Build a clean, readable presentation from scratch without guessing which buttons do what.
PowerPoint has a lot of features you will rarely need. This guide covers the ones that matter when you are building a presentation for the first time.
A note on versions: Microsoft updates these apps constantly, and the exact wording, button placement and menu options can differ between versions, update channels and license types (perpetual vs Microsoft 365). If something on your screen does not match exactly what you see here, the feature is almost always still there, just in a slightly different spot or under a slightly different name. Use these guides as a map, not a pixel-perfect match.
The Interface
The main areas when you open a presentation:
- Slide panel on the left showing thumbnail previews of all slides
- Editing canvas in the center where you work on the current slide
- Notes panel at the bottom for speaker notes (visible to you, not the audience)

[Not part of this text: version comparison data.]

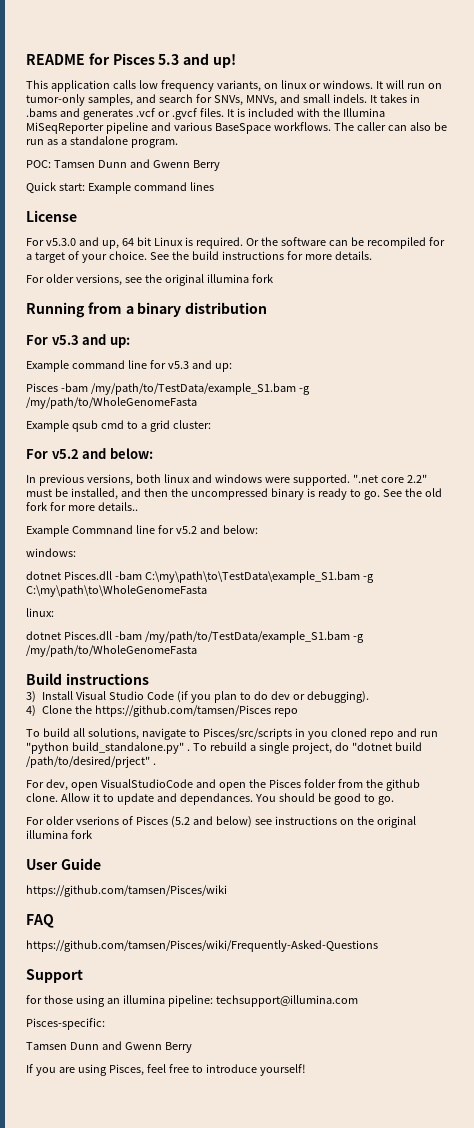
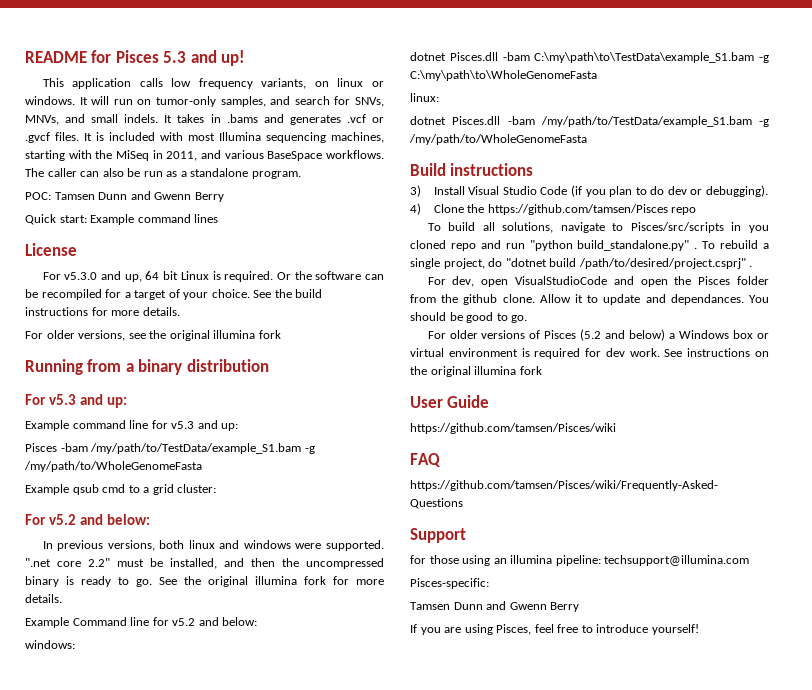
- It is included with the Illumina MiSeqReporter pipeline and various BaseSpace workflows.
+ It is included with most Illumina sequencing machines, starting with the MiSeq in 2011, and various BaseSpace workflows.
- See the old fork for more details..
- Example Commnand line for v5.2 and below:
+ See the original illumina fork for more details.
+ Example Command line for v5.2 and below:
- To rebuild a single project, do "dotnet build /path/to/desired/prject" .
+ To rebuild a single project, do "dotnet build /path/to/desired/project.csprj" .
- For older vserions of Pisces (5.2 and below) see instructions on the original illumina fork
+ For older versions of Pisces (5.2 and below) a Windows box or virtual environment is required for dev work. See instructions on the original illumina fork

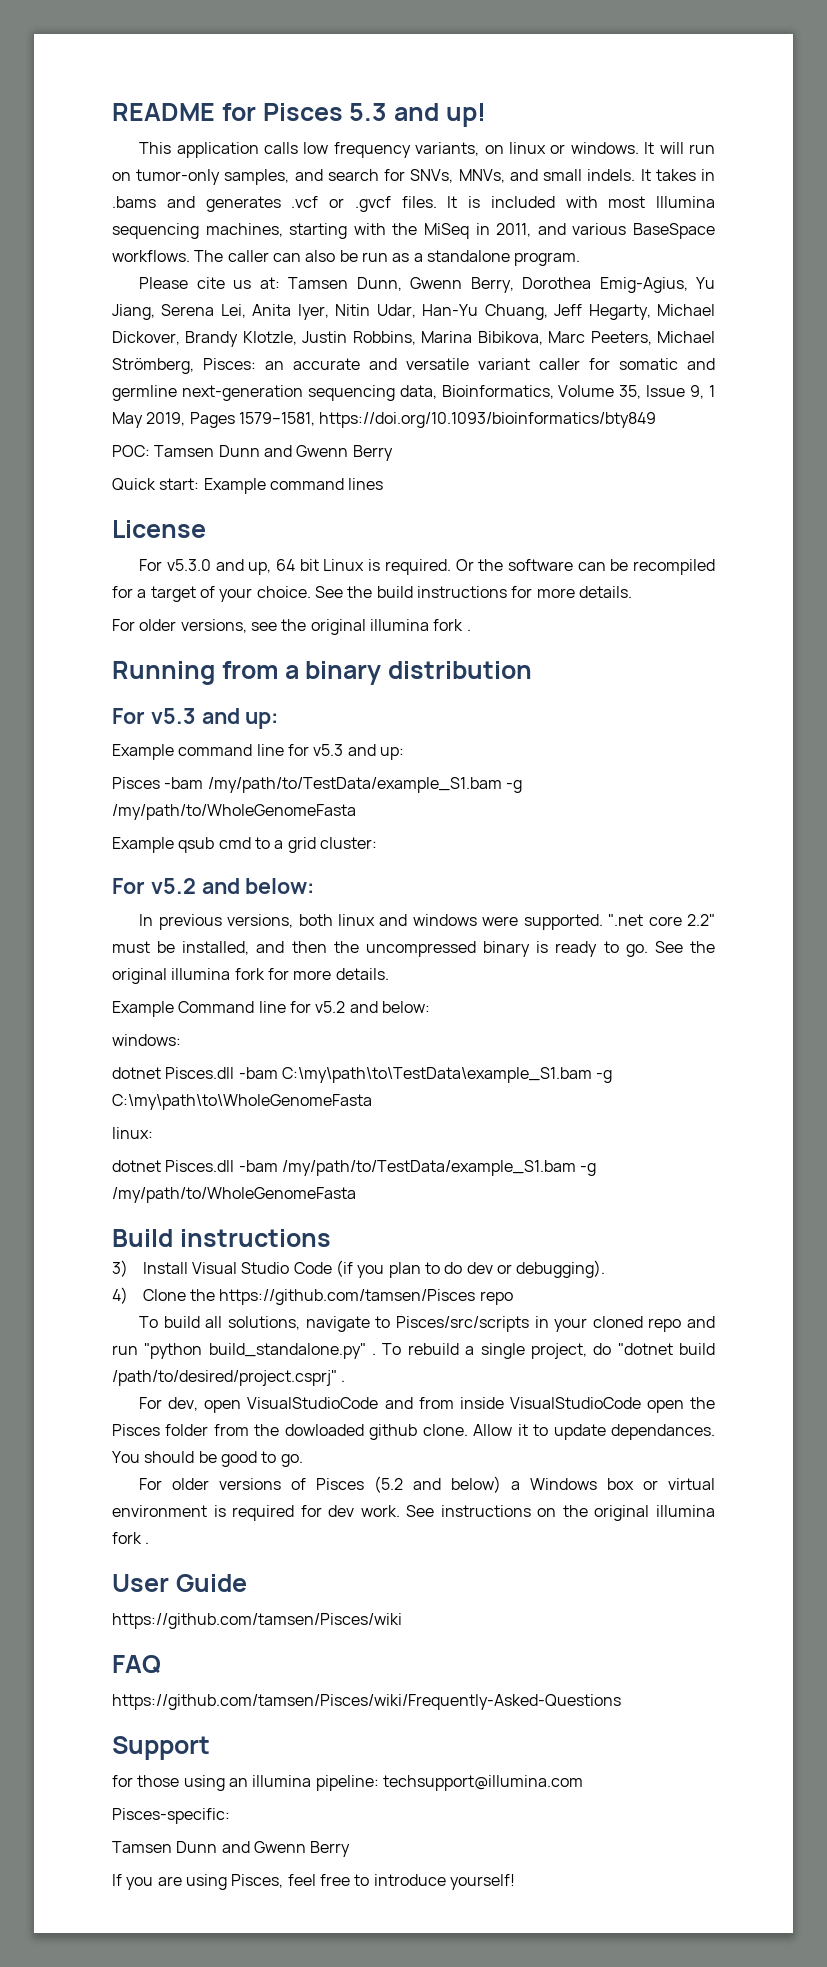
+ Please cite us at: Tamsen Dunn, Gwenn Berry, Dorothea Emig-Agius, Yu Jiang, Serena Lei, Anita Iyer, Nitin Udar, Han-Yu Chuang, Jeff Hegarty, Michael Dickover, Brandy Klotzle, Justin Robbins, Marina Bibikova, Marc Peeters, Michael Strömberg, Pisces: an accurate and versatile variant caller for somatic and germline next-generation sequencing data, Bioinformatics, Volume 35, Issue 9, 1 May 2019, Pages 1579–1581, https://doi.org/10.1093/bioinformatics/bty849
- For older versions, see the original illumina fork
+ For older versions, see the original illumina fork .
- To build all solutions, navigate to Pisces/src/scripts in you cloned repo and run "python build_standalone.py" .
+ To build all solutions, navigate to Pisces/src/scripts in your cloned repo and run "python build_standalone.py" .
- For dev, open VisualStudioCode and open the Pisces folder from the github clone.
+ For dev, open VisualStudioCode and from inside VisualStudioCode open the Pisces folder from the dowloaded github clone.
- Allow it to update and dependances.
+ Allow it to update dependances.
- See instructions on the original illumina fork
+ See instructions on the original illumina fork .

- Ribbon at the top with all the tools
Creating a Presentation
Open PowerPoint and click Blank Presentation, or go to File, New.
You start with one blank slide using the Title Slide layout.
Slide Layouts
Every slide has a layout that controls where placeholders for text, images, and other content appear. To change a slide’s layout, go to Home, Layout, and pick from the list. See slide layouts explained.
Common layouts:
- Title Slide - for the first slide of a presentation
- Title and Content - a heading with a large content area below
- Two Content - two side-by-side content areas
- Blank - no placeholders, full control
Adding Text
Click a text placeholder and start typing. The placeholder shows instructions like “Click to add title” until you do.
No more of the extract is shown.